The thread that weaves her life story is the TV soap Home & Away, the title of her show coming from the long-running Australian drama’s theme tune. Hales watched her first episode at age eight and has viewed every episode since.

“Ever since I watched it, I just really wanted to be on it. I just thought it would be a good idea, as a first time, a woman with Down syndrome can be on Home & Away, so a larger audience can watch me all over the world,” she said.

Former artistic director of the Black Swan Theatre company Clare Watson (left) with Australian playwright and actress Julia Hales, who debuted her show about living with Down syndrome at the Edinburgh International Festival.Credit:Latika Bourke

Instead she’s doing that on the stage. Hales’ show, originally produced by Black Swan Theatre Company and co-written with Finn O’Branagain and Clare Watson, was first commissioned by Perth Festival and was listed by Edinburgh Festival as one of eight new compelling works to watch this year.

She returns home to West Australia this weekend before taking on the Opera House in a city that she longs to call home.

“It’s been my dream kind of forever, I’ve been in Perth all my life, and all my family moved away and I thought for myself I can grow into a better independent woman, so I just thought it would be a nice to live in Sydney to see what it’s like,” she said.

The desire for independence is a major theme of Hales’ show and central to her and her friends’ wishes.

Hales’ own parents were supportive of this desire; they bought her an apartment which she moved into aged 21, and her show opens with footage taking us around her meticulously tidy home.

“I’ve wanted people with Down syndrome to live independently, they can follow my example – get an apartment, make sure they do all the cleaning and pay all the bills on time.

“I can do whatever I want, I don’t have my Dad telling me not to watch TV,” she says.

Playwright and actress Julia Hales and the cast bow after the performance of You Know We Belong Together at London’s Southbank Centre.Credit:Latika Bourke

But her play explores other, more familiar desires too – the quest for love. Her singledom is a constant joke throughout.

“That’s one of my other dreams, to find a nice man, to be happy and settled and feel love again,” she says.

“I want people to see people with Down syndrome and how they can be on stage and on film and on screen. I’d like to encourage people to see people like us and what we can do.”

She is also critical of actors who do not have Down syndrome being cast to play people who do, saying that pretence is wrong and deprives actors with the condition of the chance to perform.
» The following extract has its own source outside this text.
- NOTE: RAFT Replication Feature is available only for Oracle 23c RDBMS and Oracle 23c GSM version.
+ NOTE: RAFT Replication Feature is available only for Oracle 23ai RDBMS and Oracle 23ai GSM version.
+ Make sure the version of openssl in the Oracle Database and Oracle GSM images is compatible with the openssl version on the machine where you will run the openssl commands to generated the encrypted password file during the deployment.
In her show, she singles out Leonardo DiCaprio’s role in What’s Eating Gilbert Grape as a prime example.

“I don’t want other actors pretending to have a disability because those disabilities – people really have them,” she said.

“I want people with Down syndrome to feel that they can play those roles; they’re so ready to play those roles.”

She is already working on her next project for when her Sydney run ends and wants to take her work global again, working with disability communities abroad to help them share their stories and experiences.

“I’ve been on stage most of my life, I do want to retire for a year or two because I really want to be on Home & Away, but once I’m actually on Home & Away and doing great scenes I can still work in theatre for a second job, so I can work with other people with disabilities.”

You Know We Belong Together opens at the Sydney Opera House on September 6 and runs for five performances.